The more tightly one boxes the editors in with rules the more predictable the
enterprise becomes. And a predictable huge enterprise is a standing invitation
to be gamed. There is a whole industry of marketeers and political hacks
searching for new ways to leverage others infrastructure and social assets to
get their message out. The human element so far seems vital to protect against
spam.
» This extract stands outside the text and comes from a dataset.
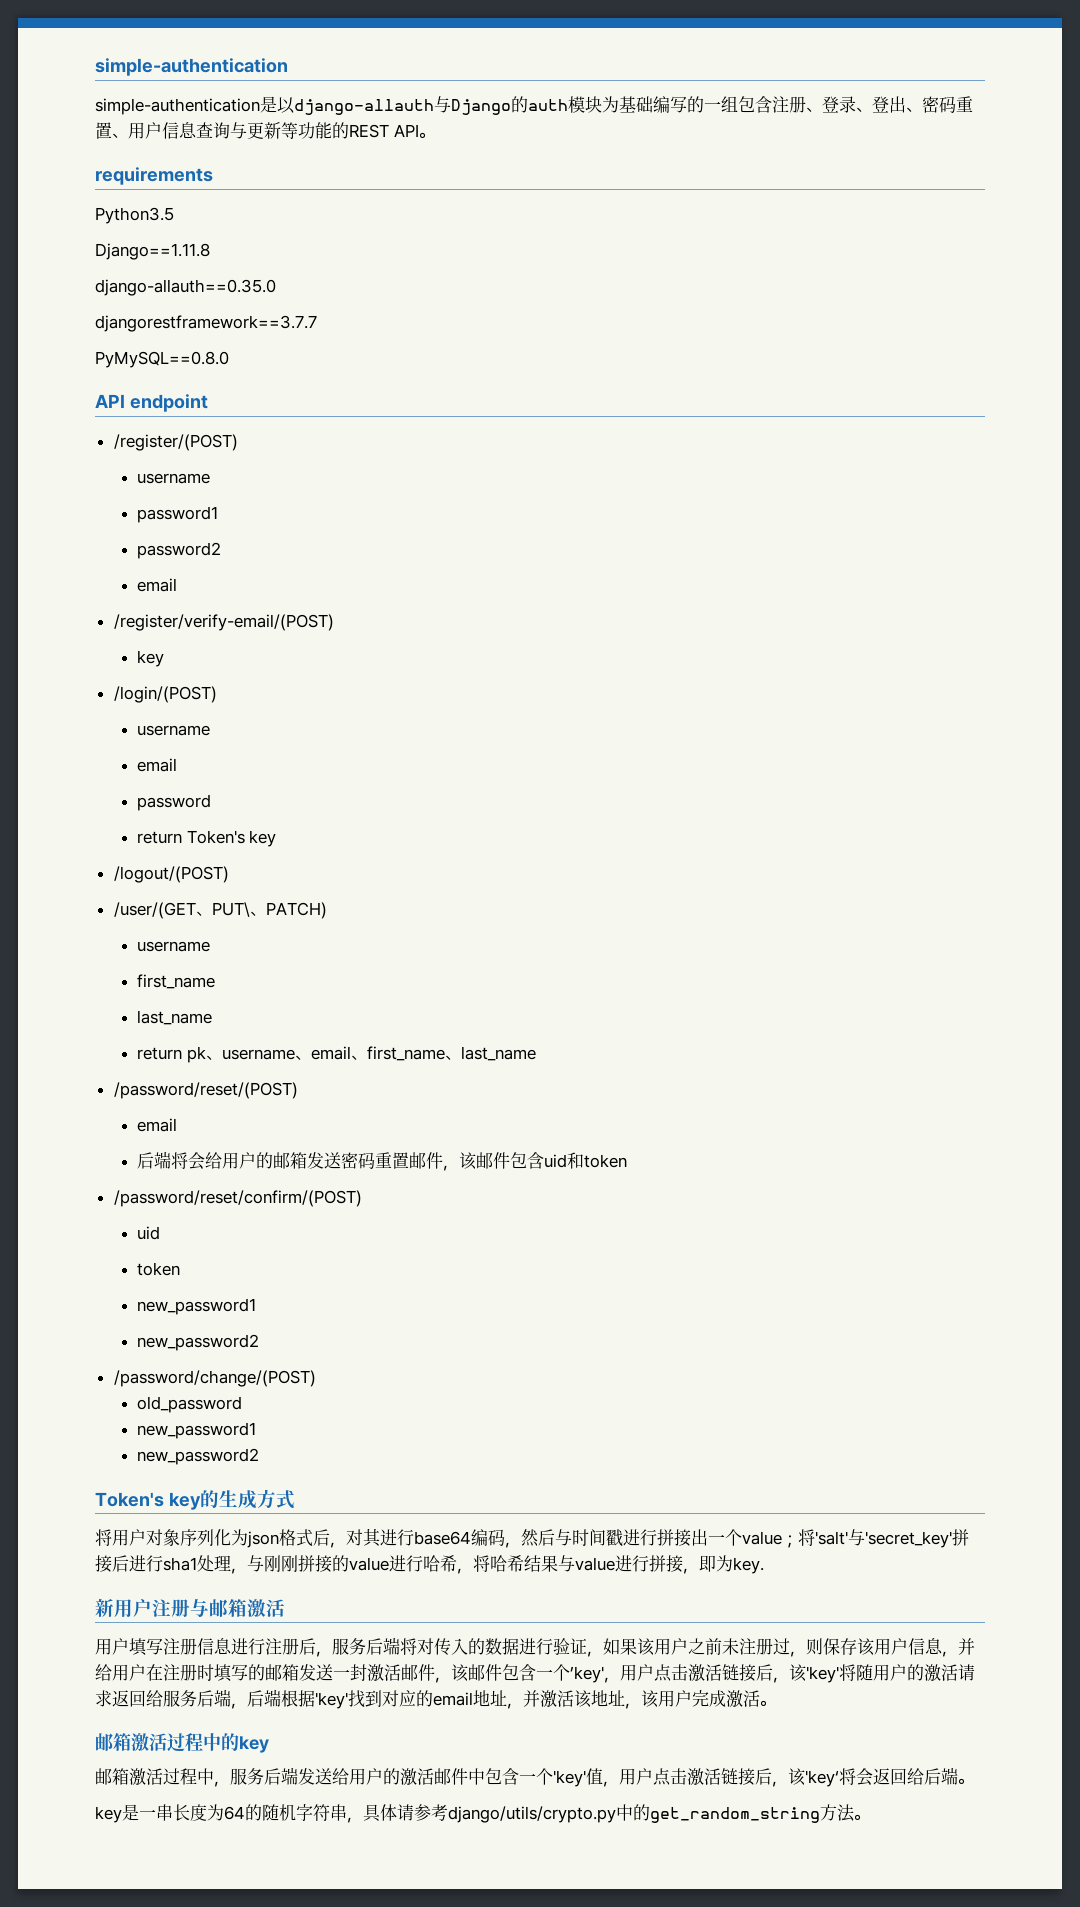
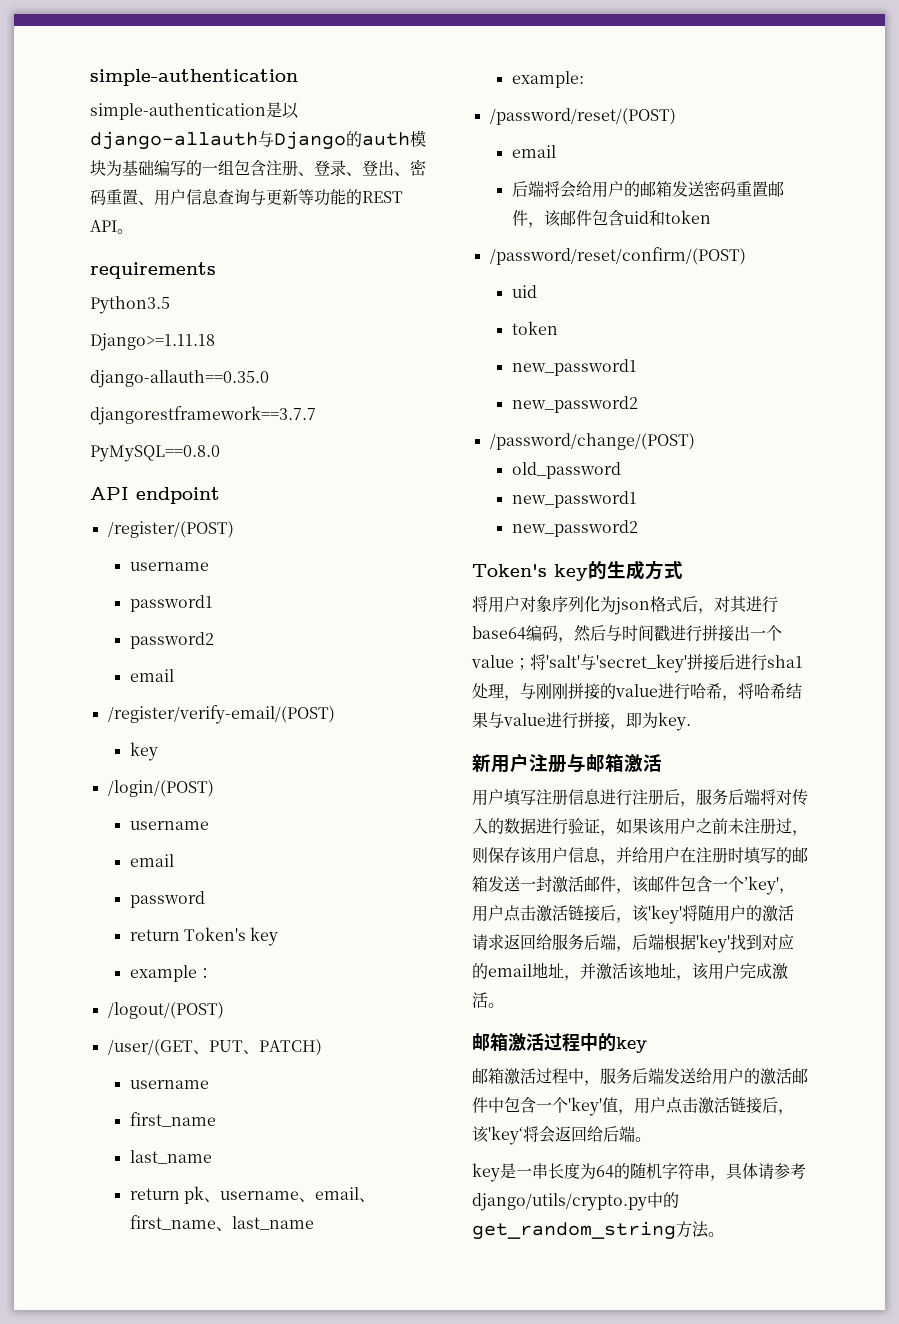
[95,243,210,260] Django==1.11.8 -> [90,333,215,351] Django>=1.11.18
(277, 838) none -> [129,965,213,982] // example：
[211,902,250,917] PUT\ -> [208,1040,243,1052] PUT
(536, 1053) none -> [511,71,584,88] // example:

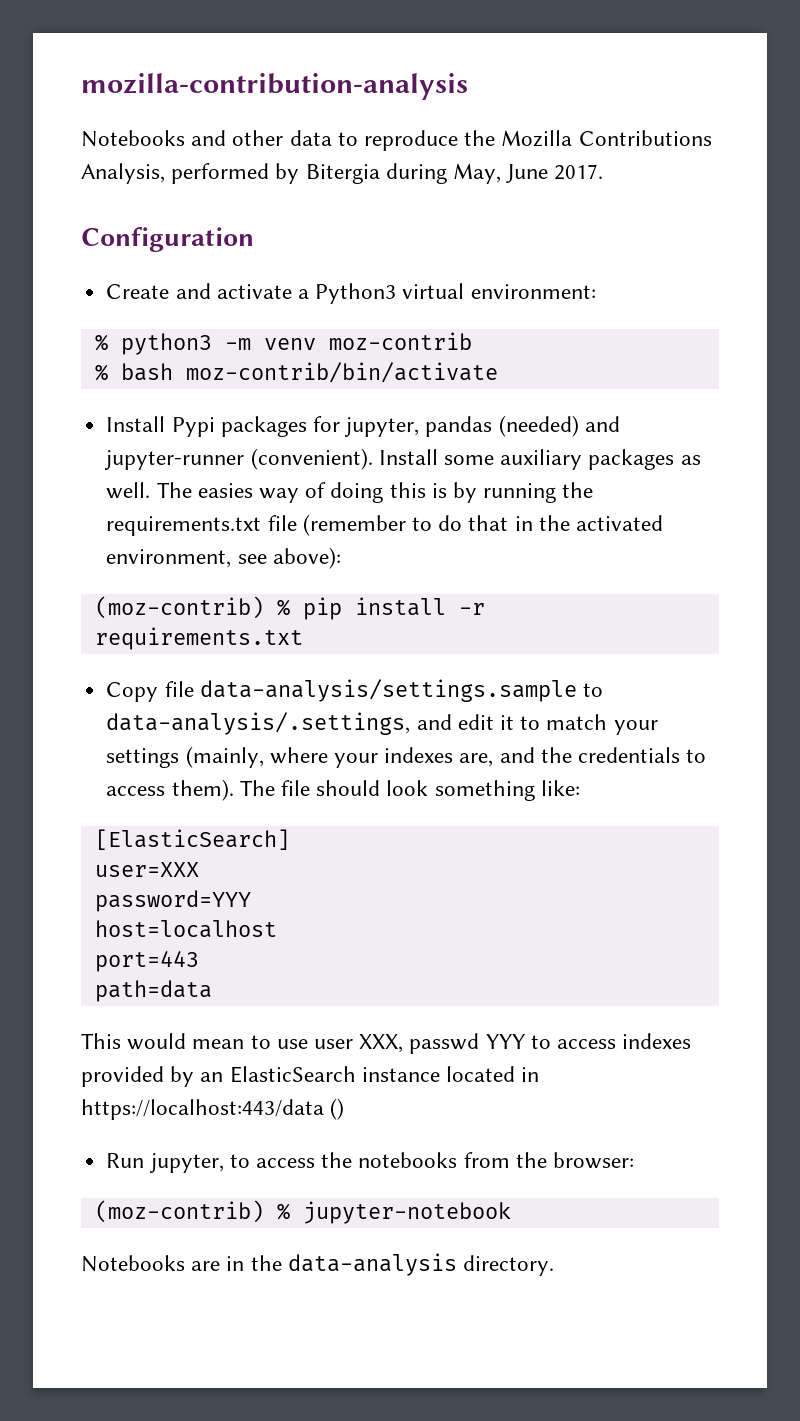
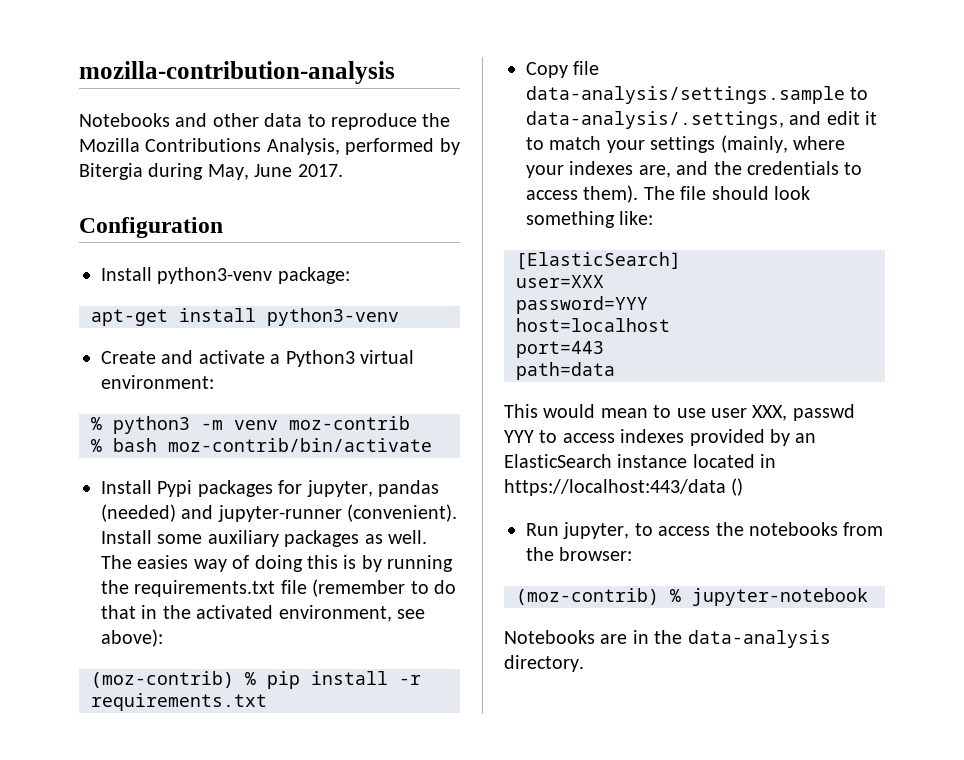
(254, 239) none -> [101,267,350,284] [91,308,399,326] // Install python3-venv package: // apt-get install python3-venv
Even Google can't stand still and constantly tweaks their rules - and
gets taken to court for it too.

And if one has editors making decisions and they are all young they tend to be
on average more left than the general population.

It is hard for Facebook to win here. The best move may be not to play.

------
siegecraft
Maybe one could let organizations register with social media platforms as a
political speech organization. This would opt them out of algorithmic
timelines and ensure that their followers always see their broadcasts. There
would have to be some sort of downside, though, otherwise everyone would sign
up as a political entity. Maybe if you're political you never show up in
suggestions/organic recommendedations? The decision to self-identify as
political speech would have to be in the hands of the indivudual orgs,
otherwise you'd have the same filtering problem where people would just make
speech they don't like as non-political.

------
mrcactu5
Is this the Washington Post? or the Washington Times?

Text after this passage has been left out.